The studio panel discussed the fact that the Arab population is requesting greater involvedment of the police force but also the fact that out of fear, people do not give evidence or report on violence to the police. And that is not all . . .
Also two years ago, Shadi Khalloul Risho, Chairman of the Israeli Aramean Christian Maronite Association, voiced distress at the fact that the Arab political party leaders shout out against violence in the Arab sector but when police officers who go into a town to deal with a violent event and are attacked by the local population, they are suddenly silent. The Arab politicians say nothing against attacks against police officers on duty whether these attacks are physically violent (such as the one we saw again just last week) or “simply” cursing them.

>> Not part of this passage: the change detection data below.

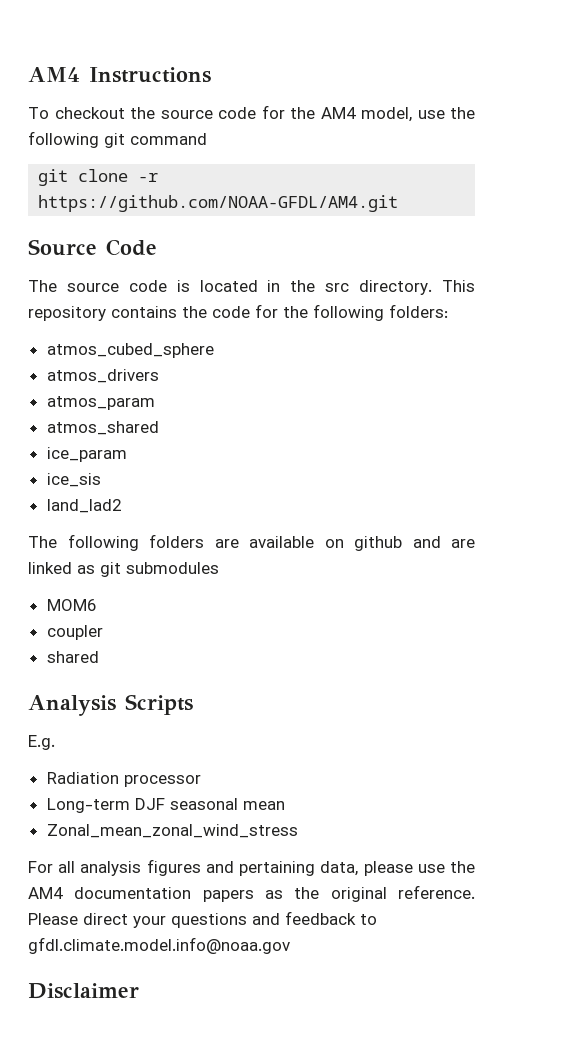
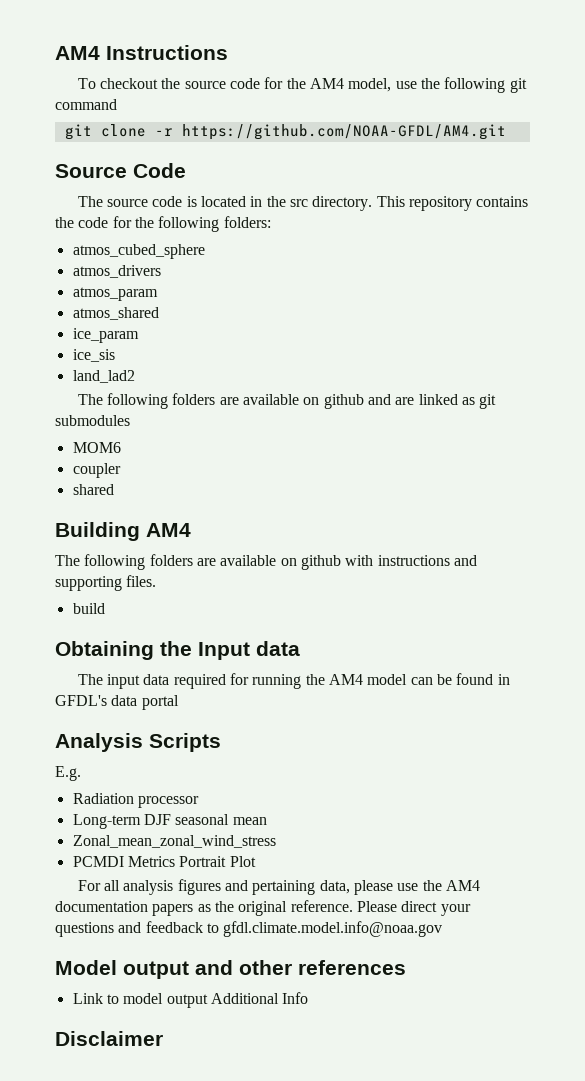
+ Building AM4
+ The following folders are available on github with instructions and supporting files.
+ build
+ Obtaining the Input data
+ The input data required for running the AM4 model can be found in GFDL's data portal
+ PCMDI Metrics Portrait Plot
+ Model output and other references
+ Link to model output Additional Info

I think many Israelis, Arabs and Jews, are familiar with the arguments and the debates. But what would they say if they knew that MADA first responders were ALSO attacked?
After all, first responders save lives. They prevent simple injuries from becoming serious injuries. Speed of response is of the essence. Why would anyone block the path of an ambulance on a call? Read this and then tell me why.
Attacking an Ambulance in Jizr az-Zarka
This is a two-decade old event, but I bring it now because it is one for which I have the whole story and we have seen that such things can still happen today.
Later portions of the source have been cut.